30.01.2015

Grobe Fahrlässigkeit bei einem Leitungswasserschaden

Das Landgericht (LG) Gießen hat mit Urteil vom 28. März 2014 entschieden (Az.: 3 O 476/13), dass grob fahrlässiges Handeln eines Versicherten vorliegt, der während des Befüllens seiner Heizungsanlage wegen eines unerwarteten Besuchers den Vorgang unterbricht, indem er nur eines der beiden Ventile schließt und die Anlage anschließend für mehrere Minuten unbeaufsichtigt lässt. Der Versicherer ist dann zur Leistungskürzung berechtigt.

Im Juni 2013 wollte ein Mann und späterer Kläger die im Dachgeschoss seines Hauses befindliche Heizungsanlage mit Wasser auffüllen.

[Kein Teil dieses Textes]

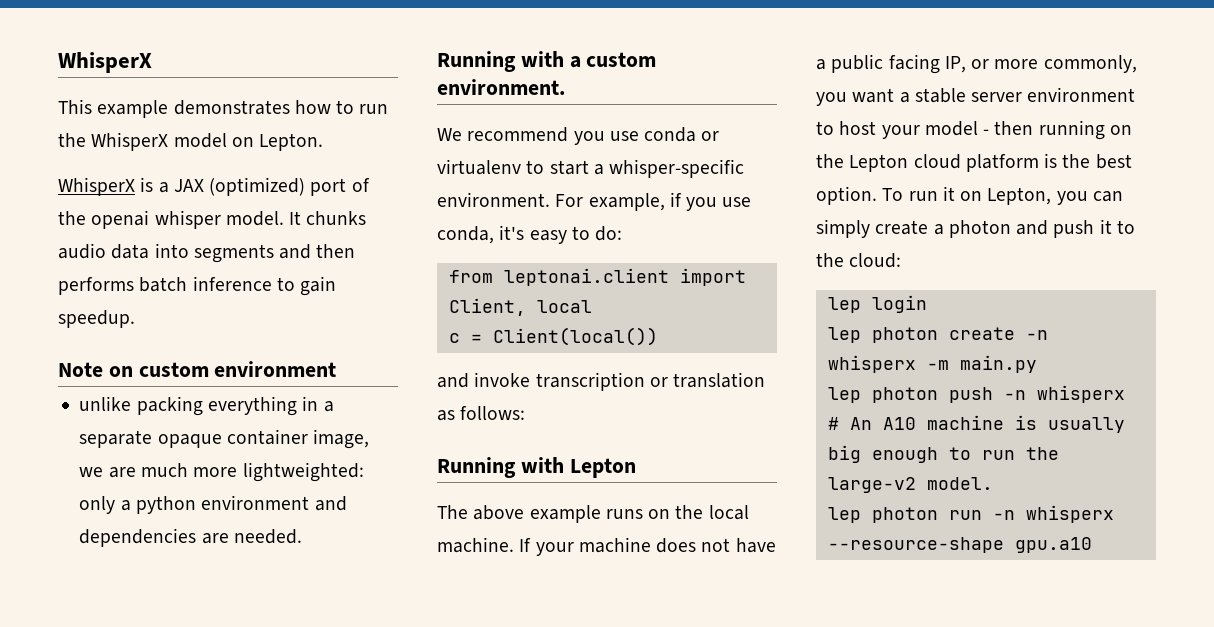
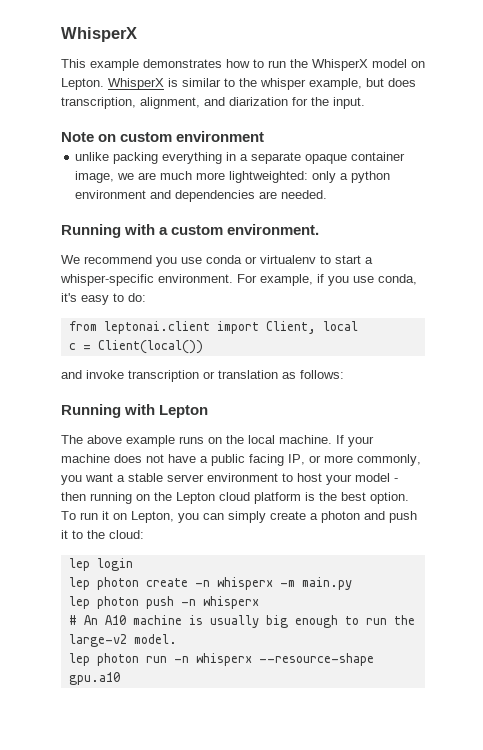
- This example demonstrates how to run the WhisperX model on Lepton.
- WhisperX is a JAX (optimized) port of the openai whisper model. It chunks audio data into segments and then performs batch inference to gain speedup.
+ This example demonstrates how to run the WhisperX model on Lepton. WhisperX is similar to the whisper example, but does transcription, alignment, and diarization for the input.

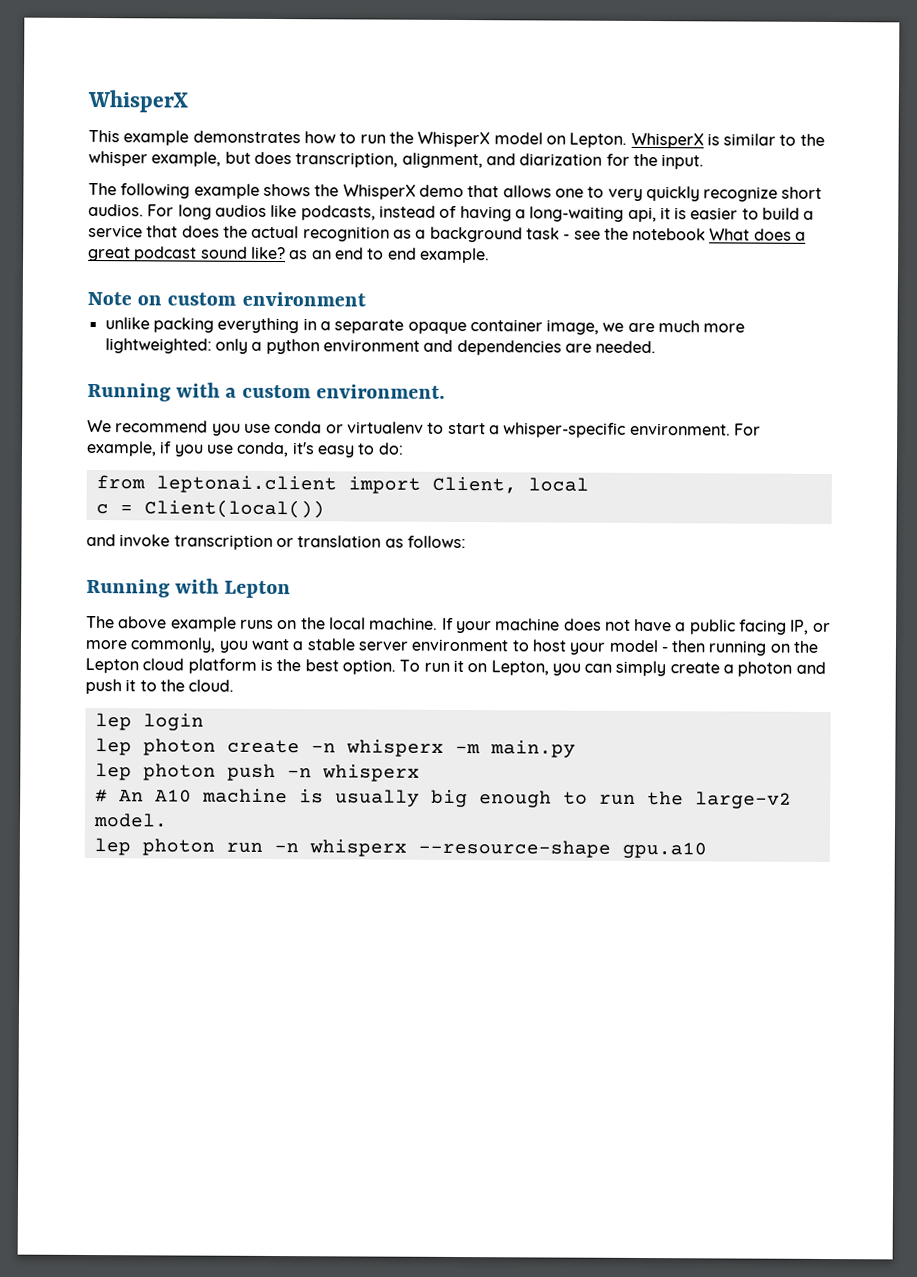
+ The following example shows the WhisperX demo that allows one to very quickly recognize short audios. For long audios like podcasts, instead of having a long-waiting api, it is easier to build a service that does the actual recognition as a background task - see the notebook What does a great podcast sound like? as an end to end example.
- To run it on Lepton, you can simply create a photon and push it to the cloud:
+ To run it on Lepton, you can simply create a photon and push it to the cloud.

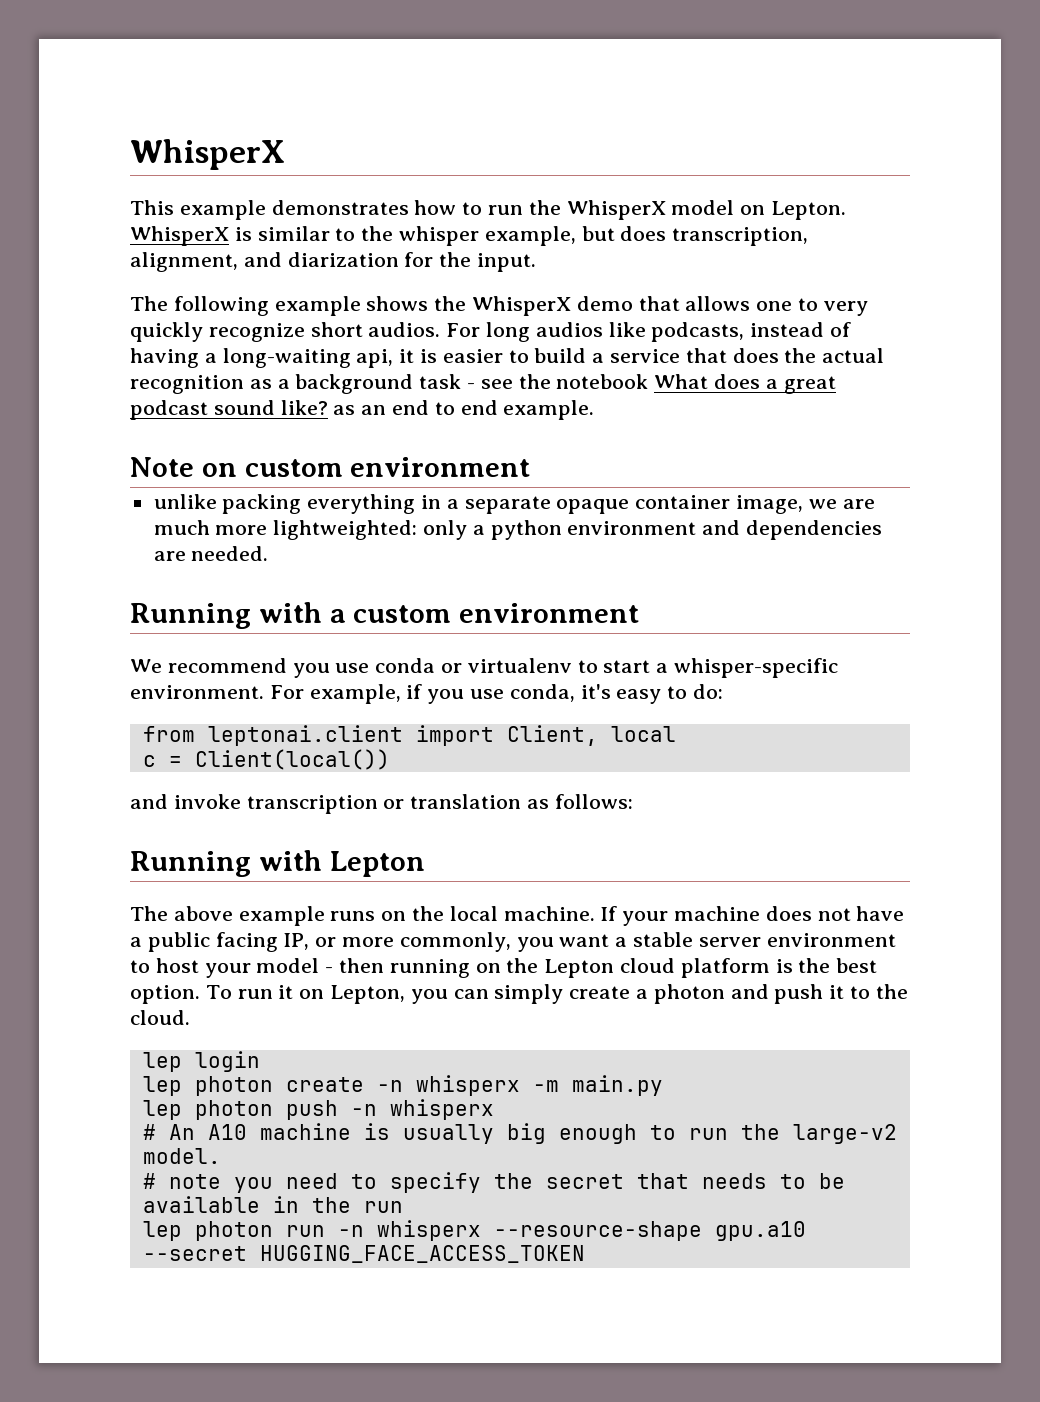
- Running with a custom environment.
+ Running with a custom environment
+ # note you need to specify the secret that needs to be available in the run
- lep photon run -n whisperx --resource-shape gpu.a10
+ lep photon run -n whisperx --resource-shape gpu.a10 --secret HUGGING_FACE_ACCESS_TOKEN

Hierzu verband er mithilfe eines Schlauchs einen Anschluss an der Heizungsanlage mit einer in der Nähe befindlichen Wasserzulaufleitung. Über ein Ventil an beiden Anschlüssen war jeweils ein Öffnen bzw. Verschließen durch eine 90-Grad-Drehung des Kugelhahns möglich.

Der Kläger wurde durch Klingeln an der Haustür der Befüllung abgelenkt und unterbrach den Vorgang, vergaß jedoch dabei, das Ventil am Wasserzulauf zu schließen und schloss nur das Ventil an dem Boiler der Heizungsanlage. Aufgrund des geöffneten Ventils am Wasserzulauf stand die Schlauchverbindung unter Druck, so dass sich während der etwa 20- bis 30-minütigen Abwesenheit des Klägers der Schlauch an der Wasserzuleitung löste und das austretende Wasser durch die Geschossdecken bis in das Erdgeschoss drang.

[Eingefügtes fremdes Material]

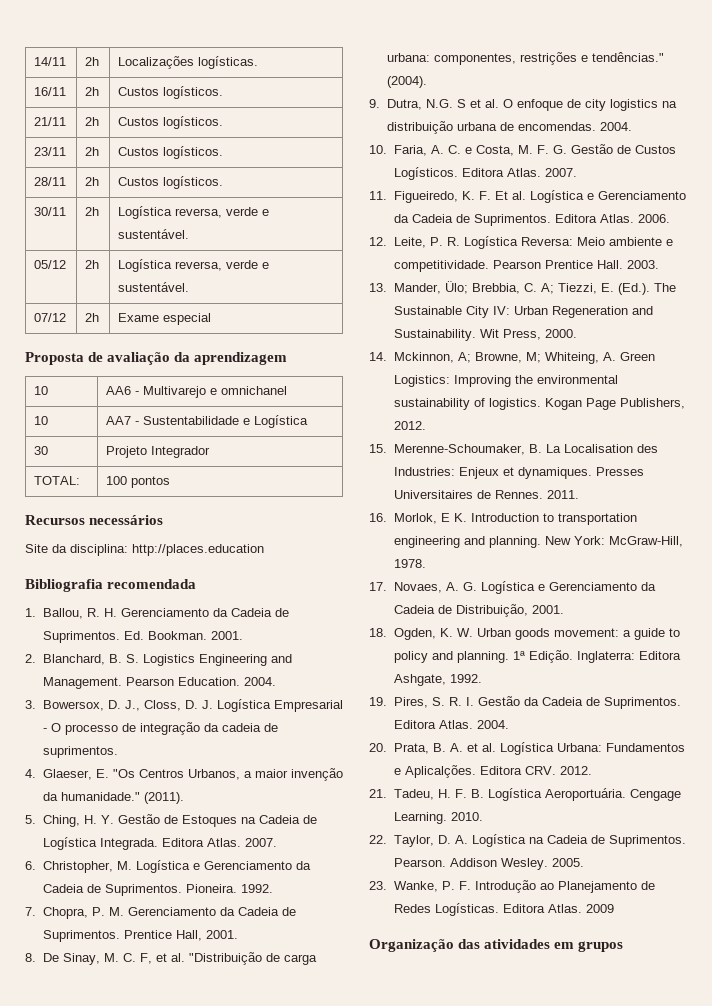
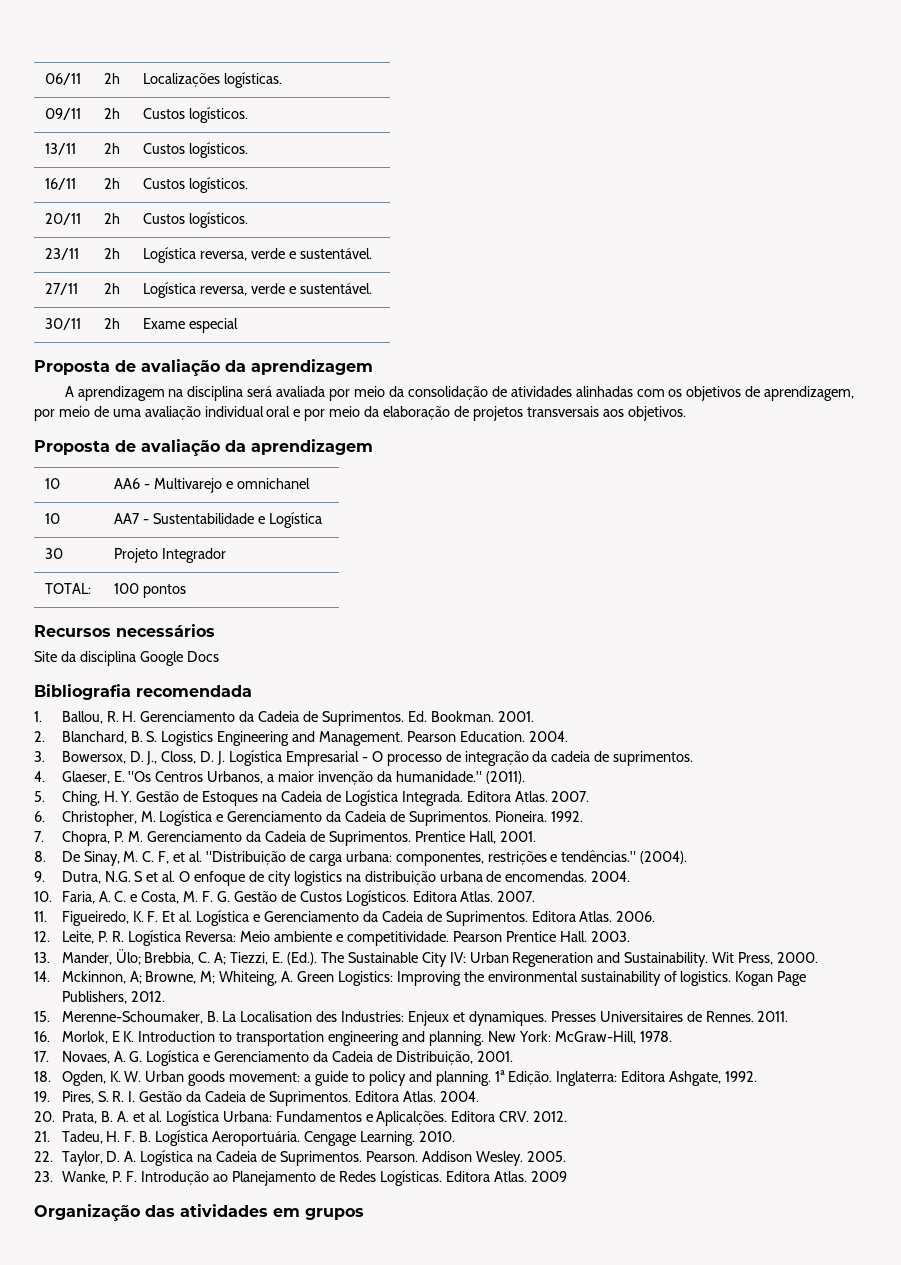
- 14/11 | 2h | Localizações logísticas.
+ 06/11 | 2h | Localizações logísticas.
+ 09/11 | 2h | Custos logísticos.
+ 13/11 | 2h | Custos logísticos.
- 21/11 | 2h | Custos logísticos.
+ 20/11 | 2h | Custos logísticos.
- 23/11 | 2h | Custos logísticos.
- 28/11 | 2h | Custos logísticos.
- 30/11 | 2h | Logística reversa, verde e sustentável.
- 05/12 | 2h | Logística reversa, verde e sustentável.
- 07/12 | 2h | Exame especial
+ 23/11 | 2h | Logística reversa, verde e sustentável.
+ 27/11 | 2h | Logística reversa, verde e sustentável.
+ 30/11 | 2h | Exame especial
+ A aprendizagem na disciplina será avaliada por meio da consolidação de atividades alinhadas com os objetivos de aprendizagem, por meio de uma avaliação individual oral e por meio da elaboração de projetos transversais aos objetivos.
+ Proposta de avaliação da aprendizagem
- Site da disciplina: http://places.education
+ Site da disciplina Google Docs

Der Kläger machte den dadurch entstandenen Schaden in Höhe von über 25.000 € gegenüber seinem Gebäudeversicherer geltend und musste sich von diesem den Vorwurf gefallen lassen, den Schaden grob fahrlässig verursacht zu haben. Der Versicherer wollte nur eine Quote von 50 % der Aufwendungen des Versicherten übernehmen.

Das Argument des Klägers ließ der Versicherer nicht gelten, dass der Schlauch mit einer Schlauchschelle gesichert gewesen sei und er daher nicht damit rechnen musste, dass dieser sich lösen würde.

Die Richter des LG Gießen wiesen die Klage des Versicherten auf den Ersatz des restlichen Leitungswasserschadens als unbegründet zurück.

Nach richterlicher Auffassung hat der Kläger in objektiver und in subjektiver Hinsicht grob fahrlässig gehandelt, als er den Füllvorgang der Heizungsanlage unterbrach, ohne den Wasserzulauf zu unterbinden und dann für längere Zeit den Raum verließ. Nach der allgemeinen Lebenserfahrung könne eine unter Druck belassene Schlauchleitung platzen oder sich, wie im vorliegenden Fall, von der Quetschverbindung lösen. Das gelte unabhängig von dem Umstand, dass der verwendete Schlauch möglicherweise zusätzlich durch eine Schelle gesichert war. Das Zusperren der Wasserzuleitung zur Entlastung eines Schlauches stellt eine allgemeingültige, ohne Weiteres auf der Hand liegende Sicherheitsvorkehrung dar, die der Kläger jedoch außer Acht gelassen hat.

Die Maßnahme wäre dem Kläger trotz des unerwarteten Besuches auch zumutbar gewesen, da der Wasserzulauf sich in nur kurzer Entfernung von der Heizungsanlage befand.

Nach Meinung der Richter hätte der Kläger im Übrigen wissen können und müssen, dass allein das Zudrehen des Ventils an der Heizungsanlage nicht ausreicht, um der durch den unter Druck stehenden Schlauch hervorgerufenen Gefahr eines ungewollten und unkontrollierten Wasseraustrittes zu begegnen.

Daher hat der Versicherer zu Recht wegen grober Fahrlässigkeit nur eine Quote von 50 % der Aufwendungen übernommen.